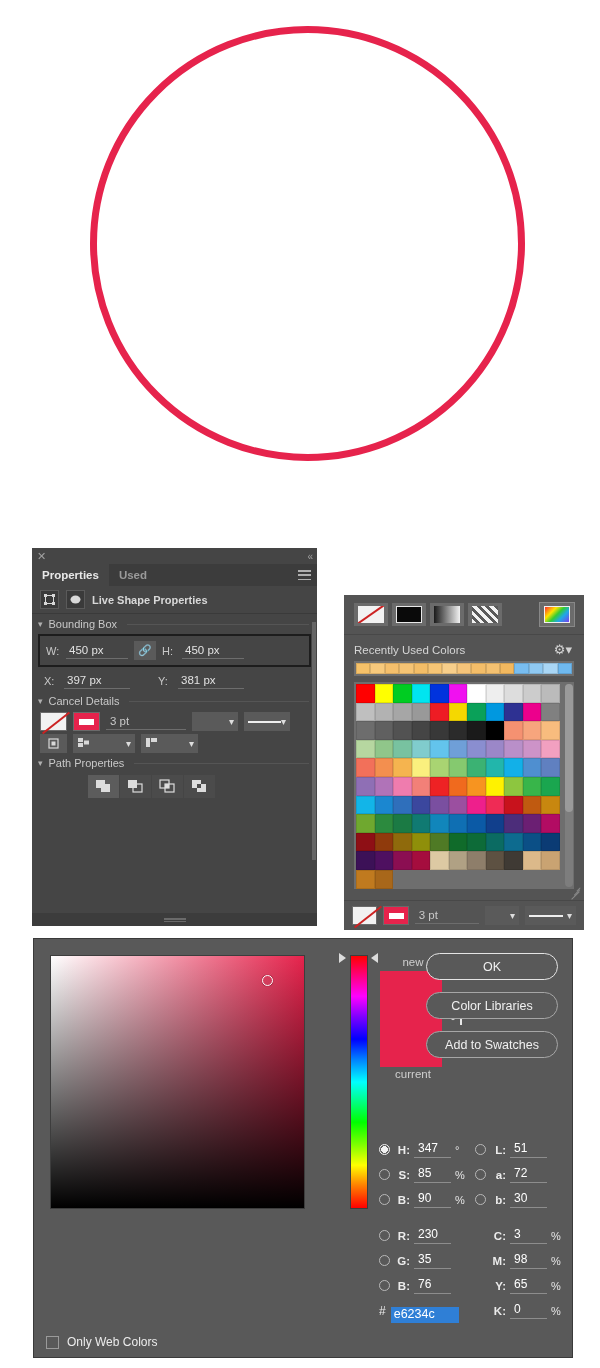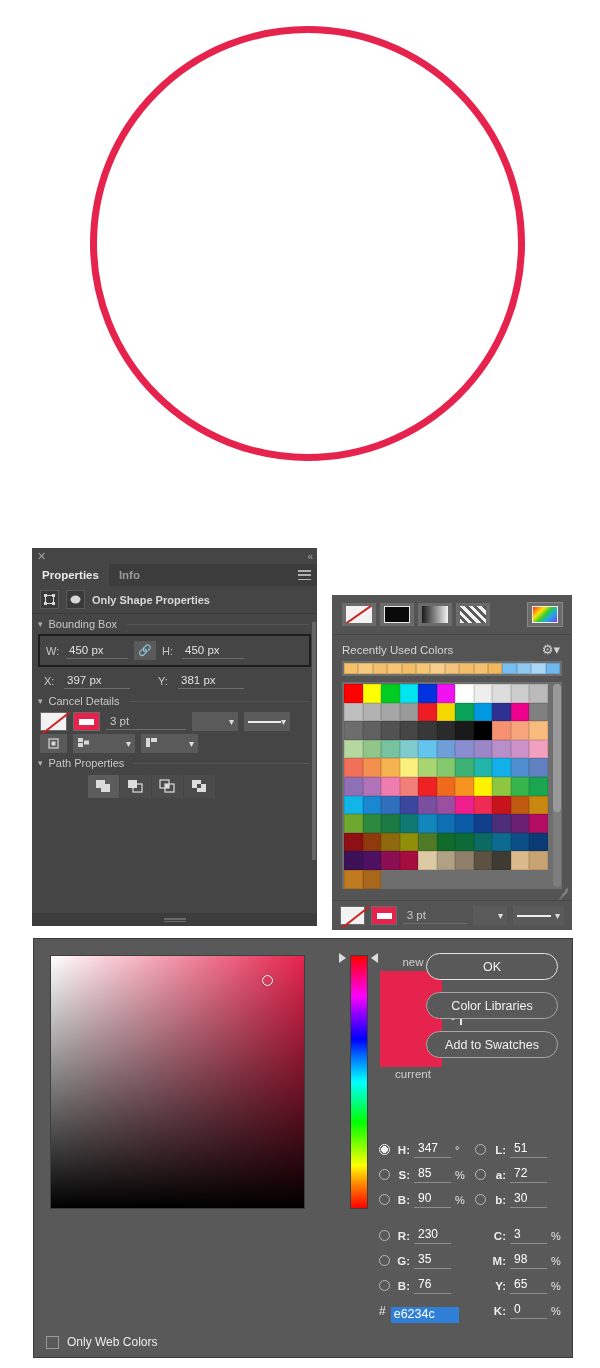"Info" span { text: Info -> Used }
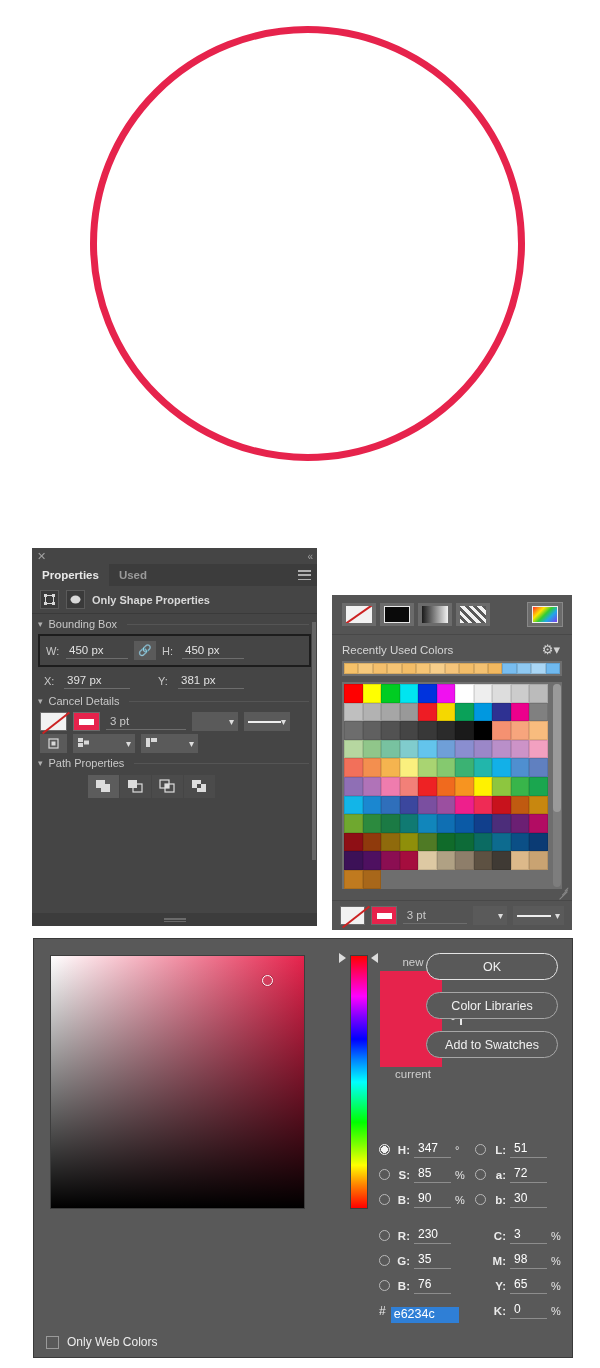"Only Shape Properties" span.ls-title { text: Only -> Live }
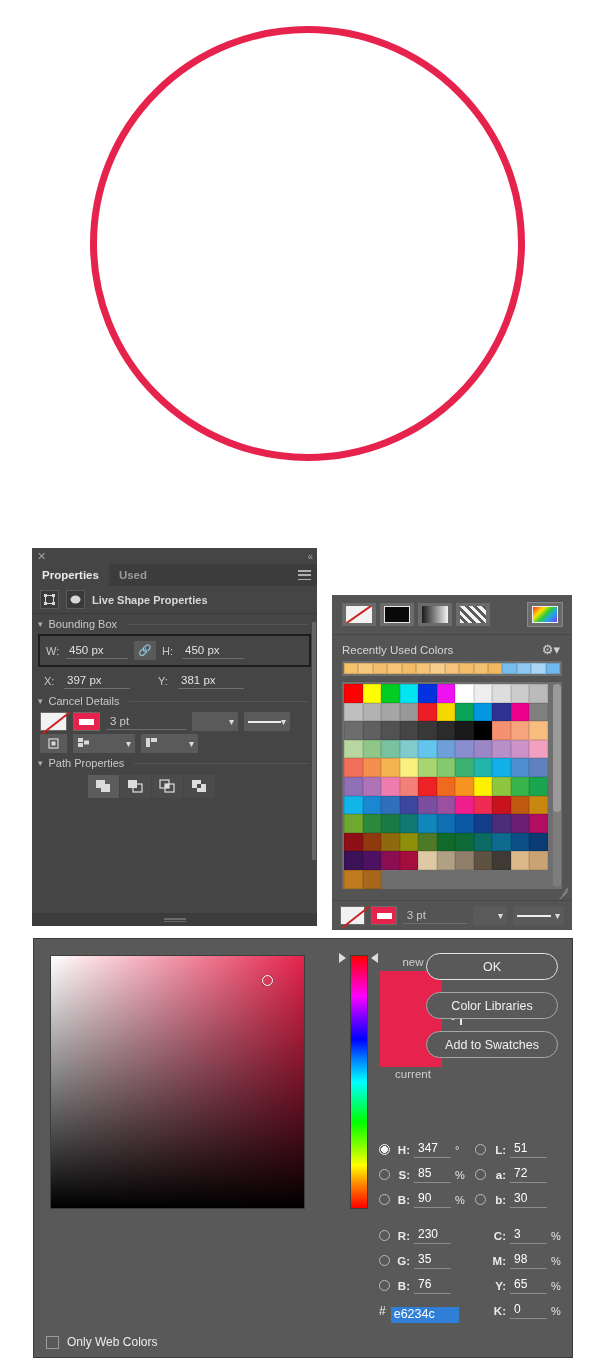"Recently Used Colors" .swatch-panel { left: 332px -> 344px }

--

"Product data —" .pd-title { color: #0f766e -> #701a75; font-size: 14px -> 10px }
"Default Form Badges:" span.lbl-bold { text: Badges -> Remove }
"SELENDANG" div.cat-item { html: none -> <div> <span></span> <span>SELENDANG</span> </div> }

# What you are asked to do
Return exactly the stretch above whose first line contains "text: Only ->" and whose last line contains "left: 332px ->", and nothing outside it. The pictures should not appear.

# Response for this exercise
"Only Shape Properties" span.ls-title { text: Only -> Live }
"Recently Used Colors" .swatch-panel { left: 332px -> 344px }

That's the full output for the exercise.